The bailiff explained that the sheriff had come specially for this court-sitting from Aðalfjörður that morning—“And when have scoundrels and suspicious characters refrained from inconveniencing the authorities and other honest men in the middle of winter in a hard frost, yes, and even in the middle of the Christmas festival?” The widow from Syðrivík said that at the moment the sheriff was at table in the home of Kristinsen the merchant. The lighthouse keeper said he did not understand how the people who lived in Iceland at present could be descended from the men of old. Ólafur Kárason said nothing. People went on waiting and freezing, and the young girls blew into their hands. Eventually the bailiff started pacing the floor and cursing, and said that the sheriff had been eating for three hours. The lighthouse keeper said that the Danes had corrupted the Icelandic nation; he said that Danish merchants had always cowed the common people and led the officials astray. The widow from Syðrivík tried to smooth things over, and said that the merchant Kristinsen was only Danish by descent, and only on one side at that.

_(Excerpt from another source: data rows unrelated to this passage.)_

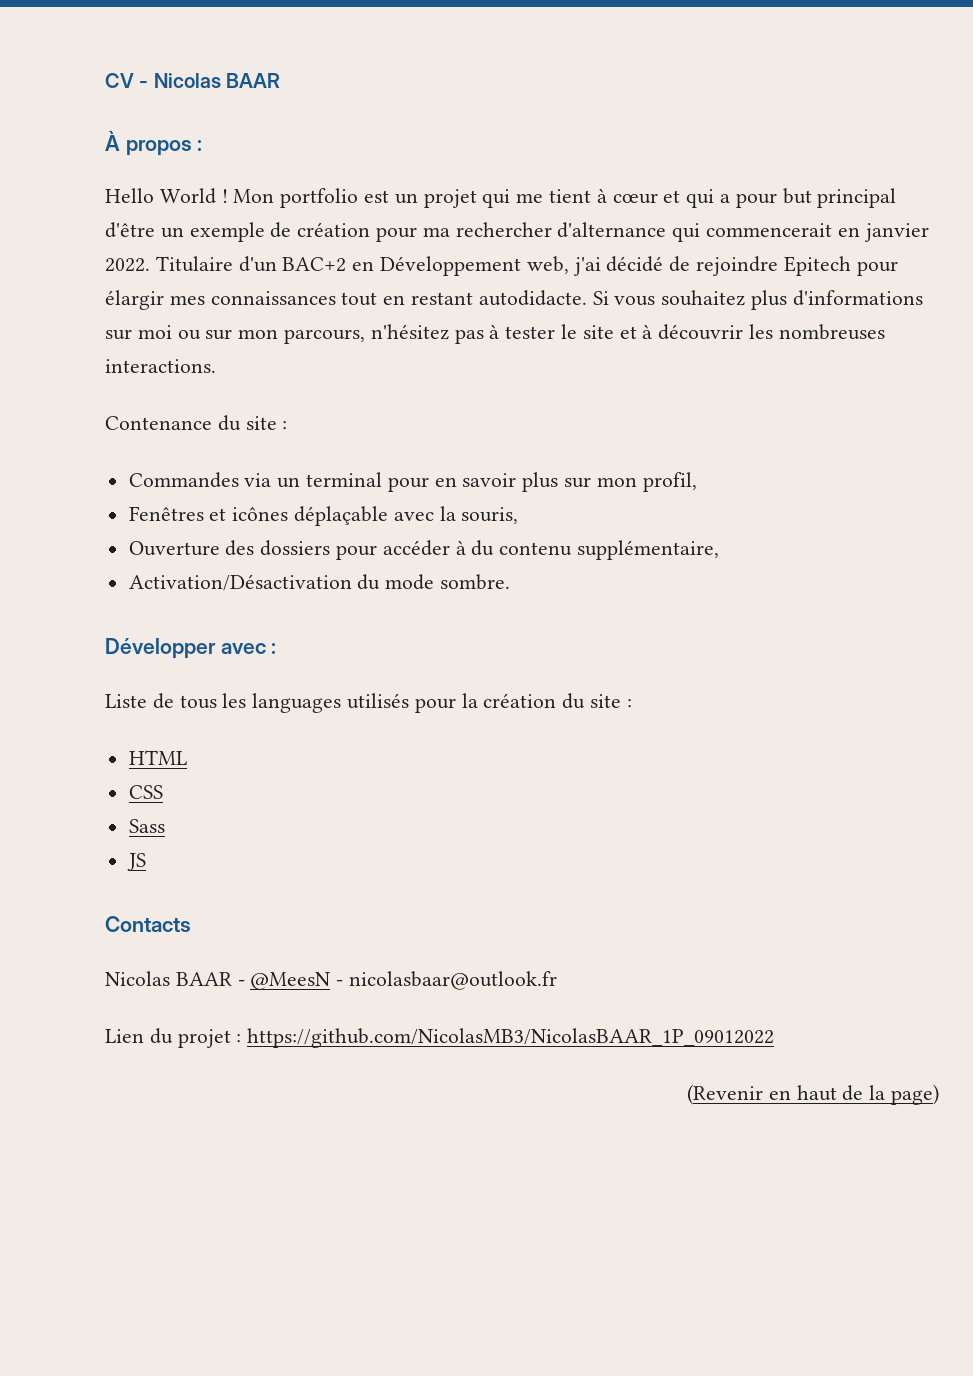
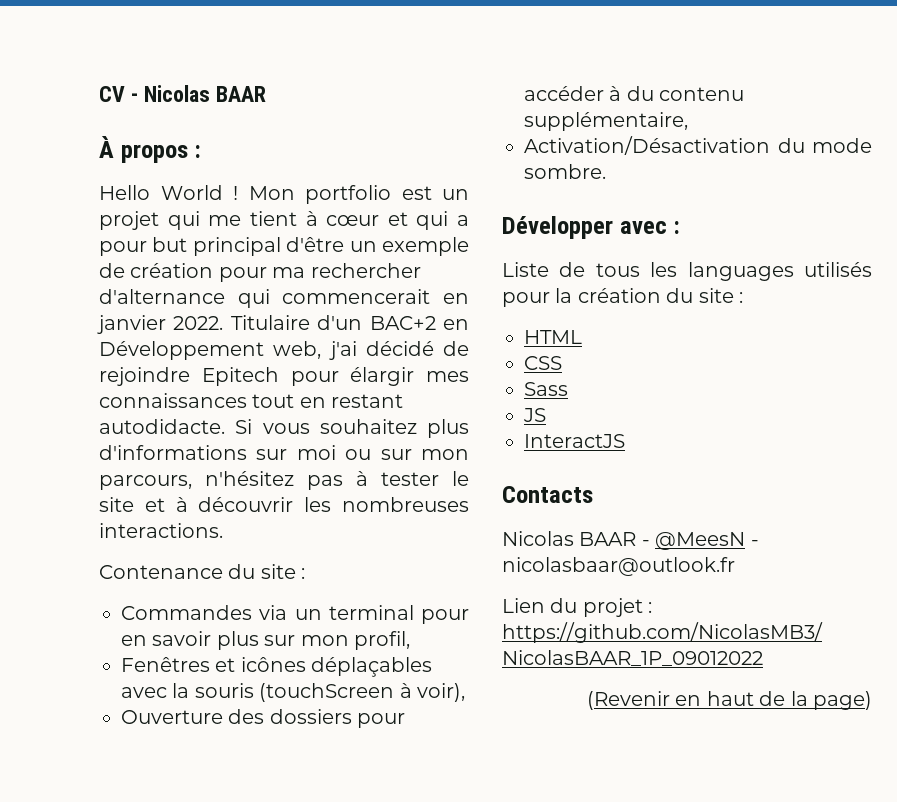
- Fenêtres et icônes déplaçable avec la souris,
+ Fenêtres et icônes déplaçables avec la souris (touchScreen à voir),
+ InteractJS

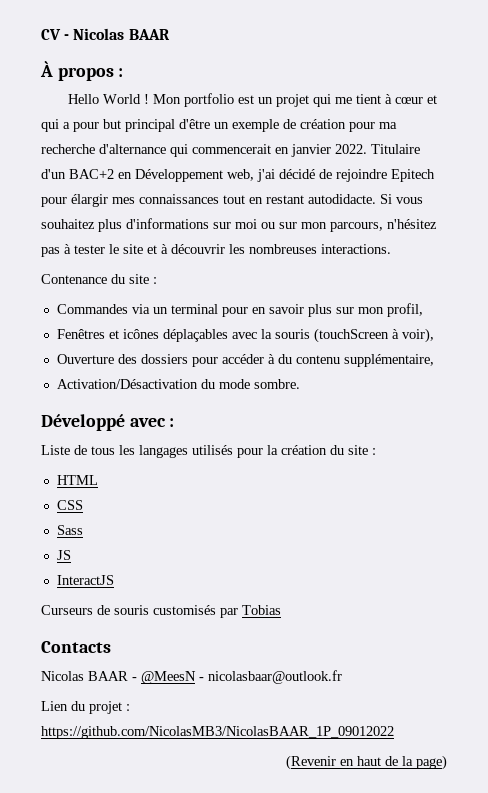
- Mon portfolio est un projet qui me tient à cœur et qui a pour but principal d'être un exemple de création pour ma rechercher d'alternance qui commencerait en janvier 2022.
+ Mon portfolio est un projet qui me tient à cœur et qui a pour but principal d'être un exemple de création pour ma recherche d'alternance qui commencerait en janvier 2022.
- Développer avec :
+ Développé avec :
- Liste de tous les languages utilisés pour la création du site :
+ Liste de tous les langages utilisés pour la création du site :
+ Curseurs de souris customisés par Tobias

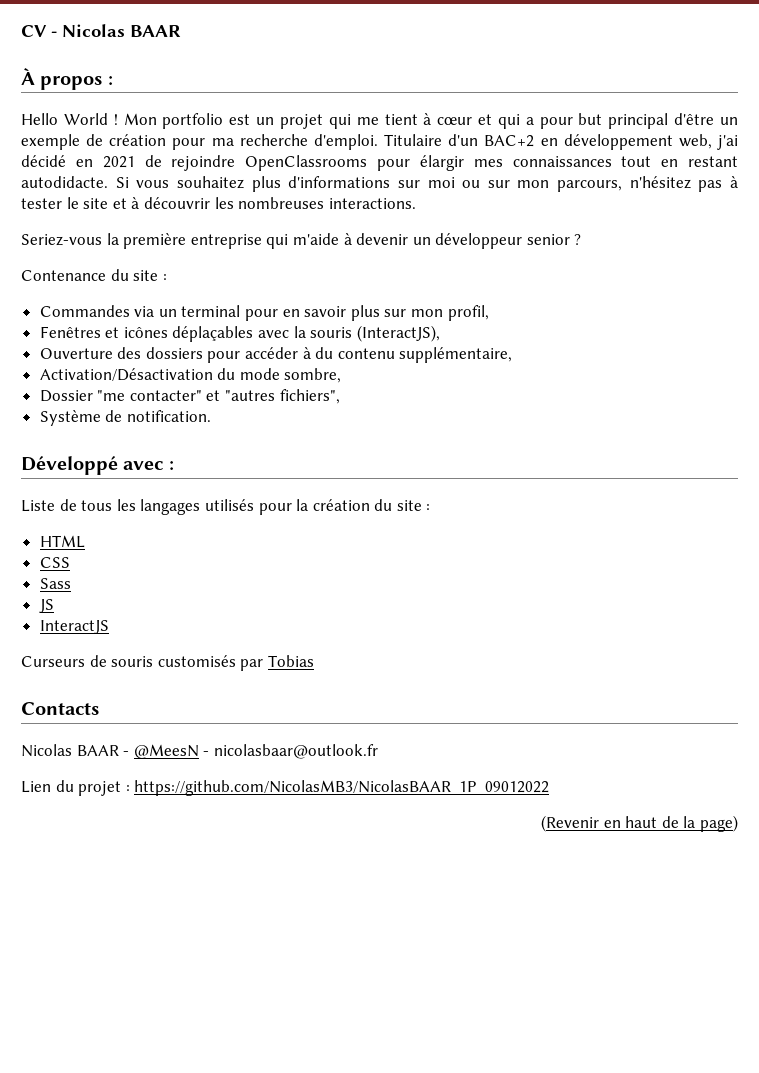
- Mon portfolio est un projet qui me tient à cœur et qui a pour but principal d'être un exemple de création pour ma recherche d'alternance qui commencerait en janvier 2022.
+ Mon portfolio est un projet qui me tient à cœur et qui a pour but principal d'être un exemple de création pour ma recherche d'emploi.
- Titulaire d'un BAC+2 en Développement web, j'ai décidé de rejoindre Epitech pour élargir mes connaissances tout en restant autodidacte.
+ Titulaire d'un BAC+2 en développement web, j'ai décidé en 2021 de rejoindre OpenClassrooms pour élargir mes connaissances tout en restant autodidacte.
+ Seriez-vous la première entreprise qui m'aide à devenir un développeur senior ?
- Fenêtres et icônes déplaçables avec la souris (touchScreen à voir),
+ Fenêtres et icônes déplaçables avec la souris (InteractJS),
- Activation/Désactivation du mode sombre.
+ Activation/Désactivation du mode sombre,
+ Dossier "me contacter" et "autres fichiers",
+ Système de notification.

“Then why don’t we get roast meat?” asked her brother, the lighthouse keeper, angrily.
“Did we come here to eat roast meat, then?” replied the woman.
“I don’t care what you say,” said the lighthouse keeper. “In my eyes, all merchants are Danish.”

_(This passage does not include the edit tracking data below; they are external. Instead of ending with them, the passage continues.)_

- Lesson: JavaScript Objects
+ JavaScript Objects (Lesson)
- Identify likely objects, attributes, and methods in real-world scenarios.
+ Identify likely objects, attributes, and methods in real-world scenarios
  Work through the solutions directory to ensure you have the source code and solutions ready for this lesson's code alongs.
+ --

Finally the bailiff said that as bailiff he could not justify keeping the witnesses waiting any longer in this damned cold; he appointed the lighthouse keeper to deputize for him, and set off in search of the sheriff. And they went on waiting.
At last, heavy footsteps and loud voices were heard in the vestibule, and the door was thrown open. The sheriff appeared in the doorway—a mountainous man with the outsize face of a red sea perch, wearing several overcoats, a fur hat, and high boots. In his wake came a number of lesser officials, including the sheriff’s clerk with the court record books under his arm, and the county doctor. The sheriff sat down at a table, took off his fur hat and clapped a little skullcap over his bald pate, ordered the record books to be opened, and gave instructions for the witnesses to be kept in the vestibule and brought before him one at a time.

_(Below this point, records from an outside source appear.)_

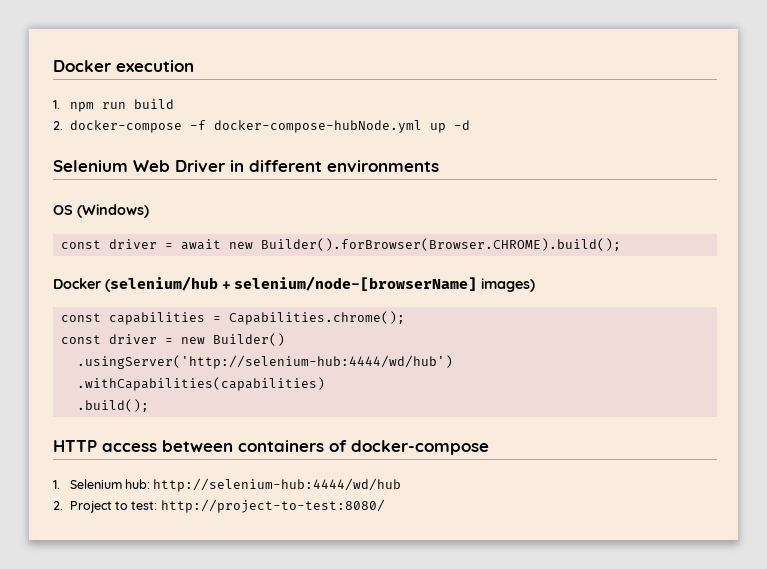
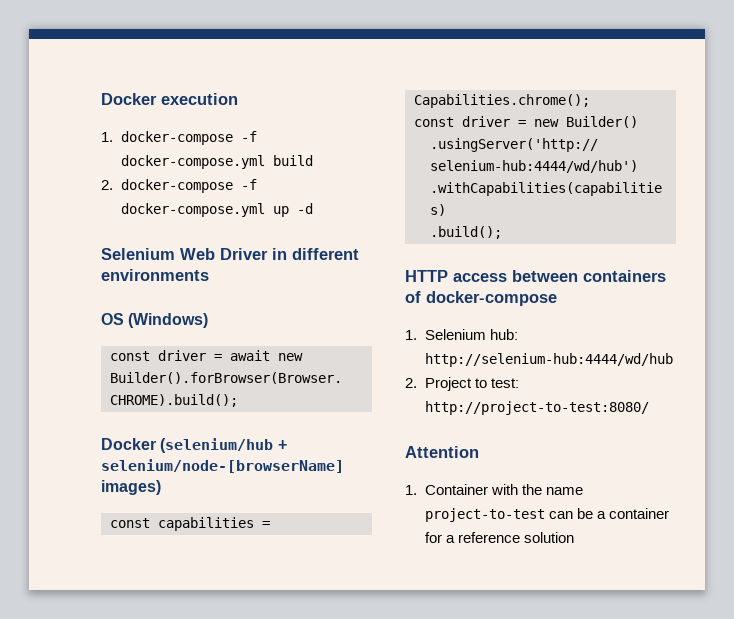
- 1. npm run build
+ 1. docker-compose -f docker-compose.yml build
- 2. docker-compose -f docker-compose-hubNode.yml up -d
+ 2. docker-compose -f docker-compose.yml up -d
+ Attention
+ 1. Container with the name project-to-test can be a container for a reference solution

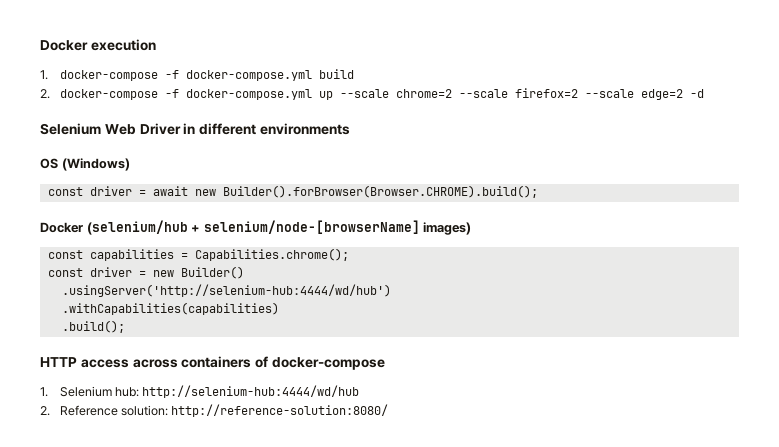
- 2. docker-compose -f docker-compose.yml up -d
+ 2. docker-compose -f docker-compose.yml up --scale chrome=2 --scale firefox=2 --scale edge=2 -d
- HTTP access between containers of docker-compose
+ HTTP access across containers of docker-compose
- 2. Project to test: http://project-to-test:8080/
- Attention
- 1. Container with the name project-to-test can be a container for a reference solution
+ 2. Reference solution: http://reference-solution:8080/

First he made the widow from Syðrivík give evidence of identification of the schoolgirl, Jasína Gottfreðlína Jasonardóttir, and then about the arrival of the primary schoolteacher, Ólafur Kárason, at Syðrivík two nights before Christmas. What was the visitor’s condition that evening, what were the circumstances in the house next morning, what had the girl said about what happened while the others were out? About the latter, the widow testified that her daughter Dóra had taken her aside when Ólafur Kárason had gone, and said, “ ‘Mummy, Jasína says the teacher got into bed with her this morning.’ ‘Into bed with her, what nonsense is this?’ I said. Then my daughter said, ‘There’s blood in the bed.’ ‘What nonsense you talk,’ I said. But when I took a look for myself, it was true. And when I asked the girl herself, she said that all of a sudden he had got into bed with her and taken her catechism away and put out the light. ‘Did you let him harm you? ‘I asked, and she replied, ‘I hardly felt a thing, and he was away in no time.’ ”
The cousin, Dóra, was called next, and was asked how the schoolgirl Jasína had described what had taken place between her and the teacher that morning. The girl was more dead than alive from cold and anguish, and her teeth chattered in her mouth. The sheriff’s questions soon became too coarse for this sensitive body, and when she did nothing but tremble in front of the sheriff, delicate and anemic, there was nothing for it but to remove her and put her into someone else’s hands.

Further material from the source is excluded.